## Front-end code change data
◆ ◆ ◆ ◆ ◆ ◆ ◆
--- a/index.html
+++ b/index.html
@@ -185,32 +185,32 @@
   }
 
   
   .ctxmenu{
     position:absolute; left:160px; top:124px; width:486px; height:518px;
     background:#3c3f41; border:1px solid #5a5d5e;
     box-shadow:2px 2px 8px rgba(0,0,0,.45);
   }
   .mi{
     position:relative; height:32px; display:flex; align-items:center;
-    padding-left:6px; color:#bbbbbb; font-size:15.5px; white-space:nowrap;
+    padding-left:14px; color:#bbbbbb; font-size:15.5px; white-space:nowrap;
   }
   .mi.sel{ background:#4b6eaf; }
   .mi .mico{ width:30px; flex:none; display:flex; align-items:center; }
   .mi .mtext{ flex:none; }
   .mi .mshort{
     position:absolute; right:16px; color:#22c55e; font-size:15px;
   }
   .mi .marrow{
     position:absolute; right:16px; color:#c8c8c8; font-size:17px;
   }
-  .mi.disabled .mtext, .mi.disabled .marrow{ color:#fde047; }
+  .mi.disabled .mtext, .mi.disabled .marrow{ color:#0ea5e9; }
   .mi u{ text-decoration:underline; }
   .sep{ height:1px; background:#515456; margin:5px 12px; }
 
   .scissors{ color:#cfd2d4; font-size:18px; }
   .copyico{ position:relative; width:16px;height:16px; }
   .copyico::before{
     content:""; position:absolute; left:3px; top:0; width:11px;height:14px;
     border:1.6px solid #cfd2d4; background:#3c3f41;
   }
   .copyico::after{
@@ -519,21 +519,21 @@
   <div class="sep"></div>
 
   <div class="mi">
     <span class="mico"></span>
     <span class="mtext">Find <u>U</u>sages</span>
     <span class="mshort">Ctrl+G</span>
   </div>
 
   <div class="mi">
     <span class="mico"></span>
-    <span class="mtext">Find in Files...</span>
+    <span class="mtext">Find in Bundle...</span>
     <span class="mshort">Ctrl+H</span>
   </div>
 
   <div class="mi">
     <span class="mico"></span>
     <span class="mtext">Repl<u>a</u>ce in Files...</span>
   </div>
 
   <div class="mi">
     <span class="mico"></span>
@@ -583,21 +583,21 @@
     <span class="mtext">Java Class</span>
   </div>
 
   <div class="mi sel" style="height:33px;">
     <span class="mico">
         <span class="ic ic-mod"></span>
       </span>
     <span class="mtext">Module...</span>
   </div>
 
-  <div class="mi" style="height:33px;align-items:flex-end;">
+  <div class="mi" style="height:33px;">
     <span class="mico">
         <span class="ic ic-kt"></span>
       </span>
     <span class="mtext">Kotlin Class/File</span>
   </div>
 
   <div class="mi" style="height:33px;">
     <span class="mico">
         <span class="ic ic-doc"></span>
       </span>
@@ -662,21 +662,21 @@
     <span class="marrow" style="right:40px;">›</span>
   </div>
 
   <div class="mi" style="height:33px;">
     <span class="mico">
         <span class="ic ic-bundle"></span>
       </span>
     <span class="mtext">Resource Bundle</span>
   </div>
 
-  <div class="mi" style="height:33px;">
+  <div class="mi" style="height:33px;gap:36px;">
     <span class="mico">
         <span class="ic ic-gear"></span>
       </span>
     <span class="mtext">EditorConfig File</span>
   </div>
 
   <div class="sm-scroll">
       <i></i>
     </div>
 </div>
◆ ◆ ◆ ◆ ◆ ◆ ◆
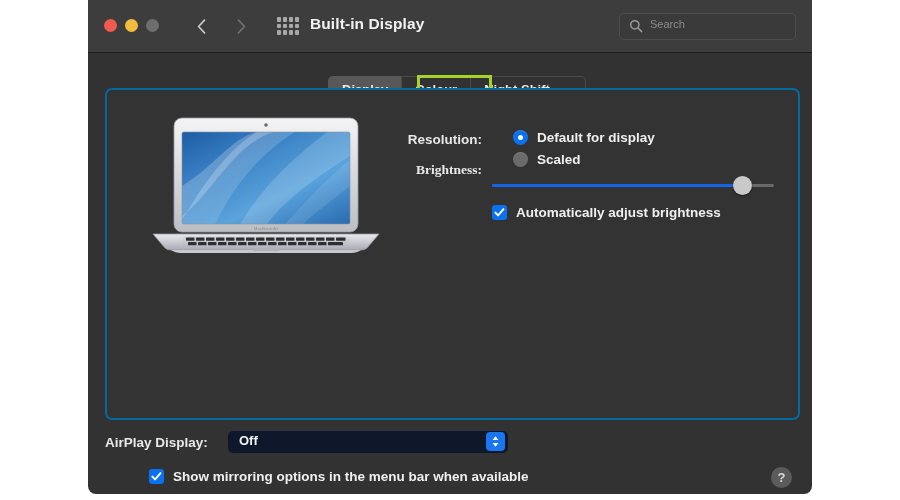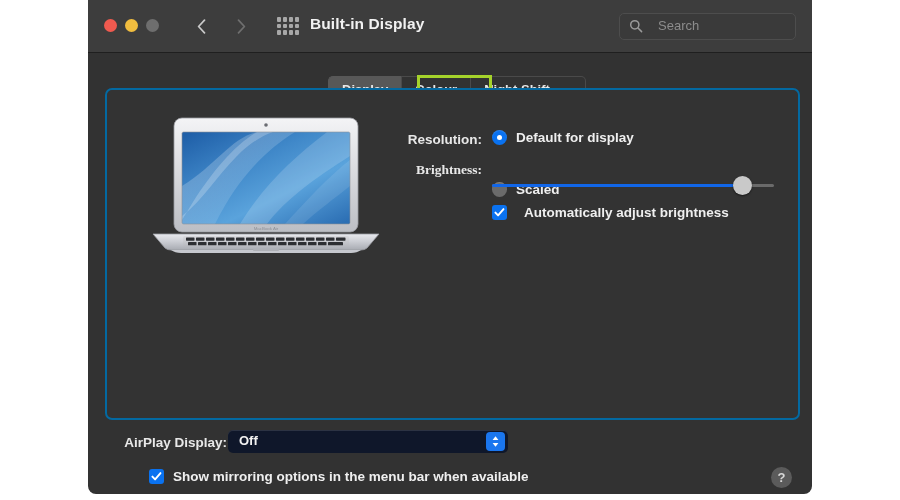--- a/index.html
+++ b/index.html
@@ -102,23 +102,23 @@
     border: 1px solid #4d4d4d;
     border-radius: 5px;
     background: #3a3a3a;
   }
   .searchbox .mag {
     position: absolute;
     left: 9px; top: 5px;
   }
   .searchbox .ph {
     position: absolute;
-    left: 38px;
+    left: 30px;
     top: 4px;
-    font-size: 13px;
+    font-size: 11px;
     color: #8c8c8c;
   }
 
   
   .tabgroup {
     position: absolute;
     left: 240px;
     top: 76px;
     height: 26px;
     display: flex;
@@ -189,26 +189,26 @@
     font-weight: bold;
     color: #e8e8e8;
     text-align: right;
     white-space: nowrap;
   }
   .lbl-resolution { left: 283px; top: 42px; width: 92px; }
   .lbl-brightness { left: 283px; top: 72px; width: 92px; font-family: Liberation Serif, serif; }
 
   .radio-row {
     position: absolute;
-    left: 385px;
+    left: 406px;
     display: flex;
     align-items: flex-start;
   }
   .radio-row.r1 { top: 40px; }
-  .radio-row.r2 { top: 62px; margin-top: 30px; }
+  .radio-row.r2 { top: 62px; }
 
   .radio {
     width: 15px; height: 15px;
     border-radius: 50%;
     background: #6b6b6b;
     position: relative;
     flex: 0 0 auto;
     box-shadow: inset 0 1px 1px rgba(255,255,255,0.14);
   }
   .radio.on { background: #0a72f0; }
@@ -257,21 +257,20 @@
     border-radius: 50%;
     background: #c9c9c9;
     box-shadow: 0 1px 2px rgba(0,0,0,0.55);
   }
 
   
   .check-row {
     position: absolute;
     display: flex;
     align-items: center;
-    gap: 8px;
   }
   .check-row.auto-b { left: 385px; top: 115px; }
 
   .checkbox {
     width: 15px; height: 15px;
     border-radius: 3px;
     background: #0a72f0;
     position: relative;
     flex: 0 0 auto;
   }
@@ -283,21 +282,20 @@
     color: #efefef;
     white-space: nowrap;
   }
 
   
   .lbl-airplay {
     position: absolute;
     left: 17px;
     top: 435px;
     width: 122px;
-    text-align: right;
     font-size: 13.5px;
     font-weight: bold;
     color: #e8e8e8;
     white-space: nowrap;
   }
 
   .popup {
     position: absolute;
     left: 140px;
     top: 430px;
◆ ◆ ◆ ◆ ◆ ◆ ◆
## Directions
Each line above with the word "rgba" needs to be copied.

## Exercise result
     box-shadow:2px 2px 8px rgba(0,0,0,.45);
     box-shadow: inset 0 1px 1px rgba(255,255,255,0.14);
     box-shadow: 0 1px 2px rgba(0,0,0,0.55);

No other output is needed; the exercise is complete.